La ministre serbe de l’Administration publique Snežana Paunović a affirmé que si elle avait été à la place de Slobodan Milošević en 1998, elle aurait procédé à des nettoyages ethniques au Kosovo. Ses déclarations ont provoqué une vive réaction à Belgrade et à Pristina, ainsi qu’une condamnation de l’Union européenne.
Paunović, ancienne représentante du Parti socialiste de Serbie (SPS), a déclaré la semaine dernière qu’elle aurait agi différemment du gouvernement yougoslave de l’époque. Originaire du Kosovo, elle a indiqué sur Kurir TV qu’elle n’aurait pas infligé aux Albanais « ce qu’ils font aujourd’hui pour le nettoyage ethnique du Kosovo, mais de telle manière que chacun qui ne se sentait pas citoyen de la République fédérative socialiste de Yougoslavie (dont faisaient alors partie la Serbie et le Monténégro) quitte le pays et parte pour le pays de ses origines… et que ceux qui choisissent des actes terroristes soient détruits comme nous combattons habituellement les terroristes aujourd’hui, sans parler de l’époque ».
Réaction au Kosovo et en Serbie
Dans une déclaration écrite, Paunović a précisé qu’elle ne reniait pas les politiques et les stratégies de son parti, adoptées dans le contexte d’une révolte armée, ni son droit de discuter des erreurs ou d’analyser ce qui aurait pu être fait différemment.
Le ministre du Travail du Kosovo, Andin Hoti, a déclaré sur Facebook que Milošević était « le père idéologique de Paunović, qui s’est retrouvé devant un tribunal international, tandis que la Serbie a quitté le Kosovo, la queue entre les jambes ». « Quiconque appelle aujourd’hui aux nettoyages ethniques est non seulement une menace pour le Kosovo, mais aussi la preuve que la Serbie ne s’est pas encore libérée de l’idéologie génocidaire de Milošević et de la politique criminelle qui a engendré des guerres, des meurtres de masse et une honte historique », a-t-il ajouté.

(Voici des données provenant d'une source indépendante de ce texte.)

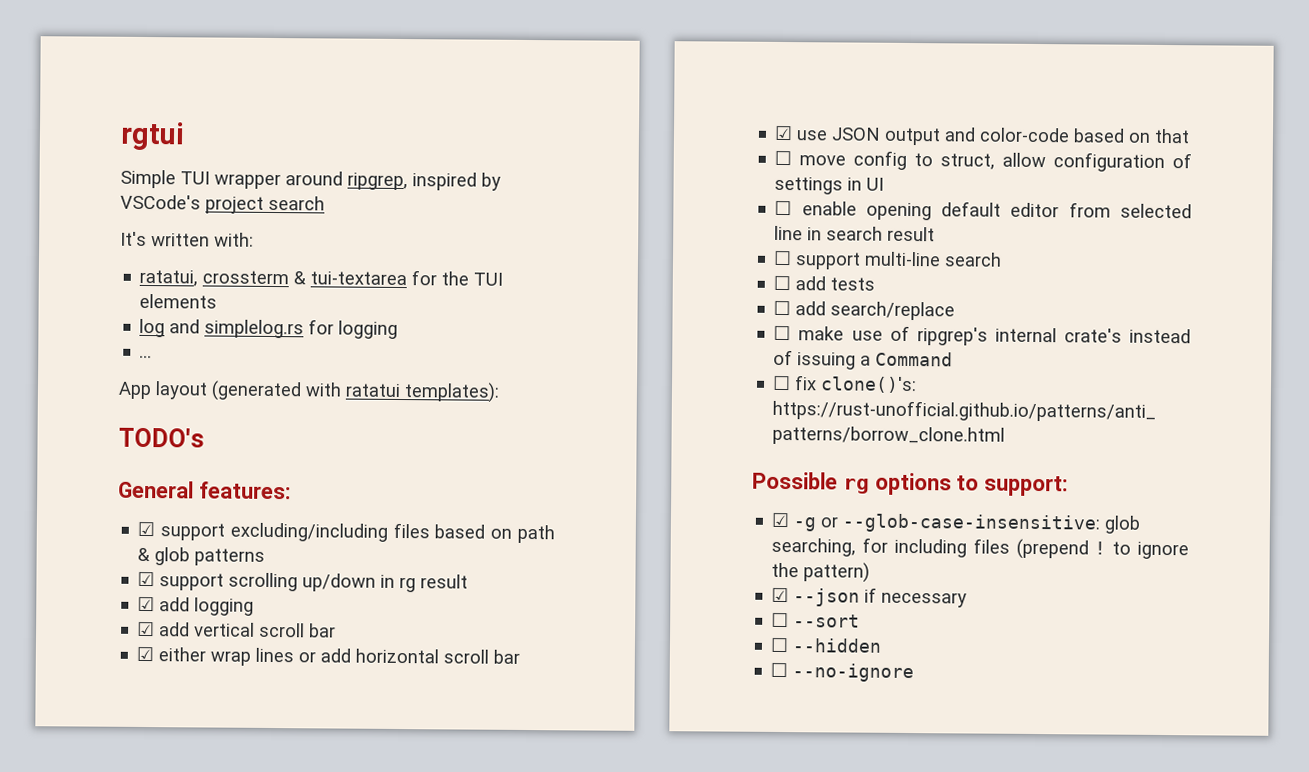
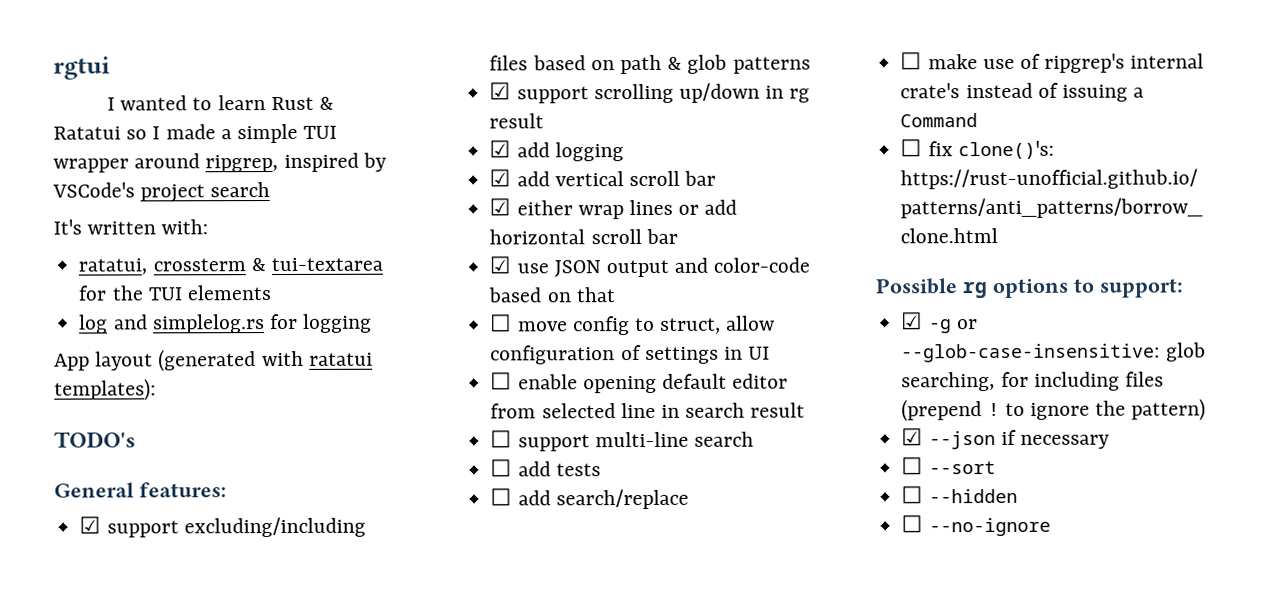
- Simple TUI wrapper around ripgrep, inspired by VSCode's project search
+ I wanted to learn Rust & Ratatui so I made a simple TUI wrapper around ripgrep, inspired by VSCode's project search
- ...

Le mouvement d’opposition Mouvement des citoyens libres (PSG) a affirmé que quiconque justifie l’expulsion de personnes sur la base de leur nationalité ne peut rester membre du gouvernement serbe. Le parti a souligné que de tels propos sont particulièrement dangereux lorsqu’ils émanent d’un ministre responsable de l’égalité des citoyens devant les institutions de l’État. « La déclaration du ministre soulève également la question de la responsabilité pénale conformément à la loi qui interdit l’incitation à la haine nationale, raciale et religieuse », a noté le PSG.
Réaction internationale et position du parti
Le chef du parti de Paunović, le ministre de l’Intérieur Ivica Dačić, a qualifié les critiques à son encontre de « honteuses et hypocrites ». Selon lui, ceux qui l’accusent aujourd’hui d’appeler aux nettoyages ethniques sont restés silencieux face aux nettoyages ethniques de la population serbe au Kosovo.
La porte-parole de la Commission européenne, Anitta Hipper, a déclaré qu’il n’y avait pas de place en Europe pour des propos qui justifient ou promeuvent les nettoyages ethniques. La Commission européenne a souligné que de telles déclarations sont incompatibles avec les engagements de la Serbie dans le cadre du dialogue sous l’égide de l’UE pour la normalisation des relations entre Belgrade et Pristina.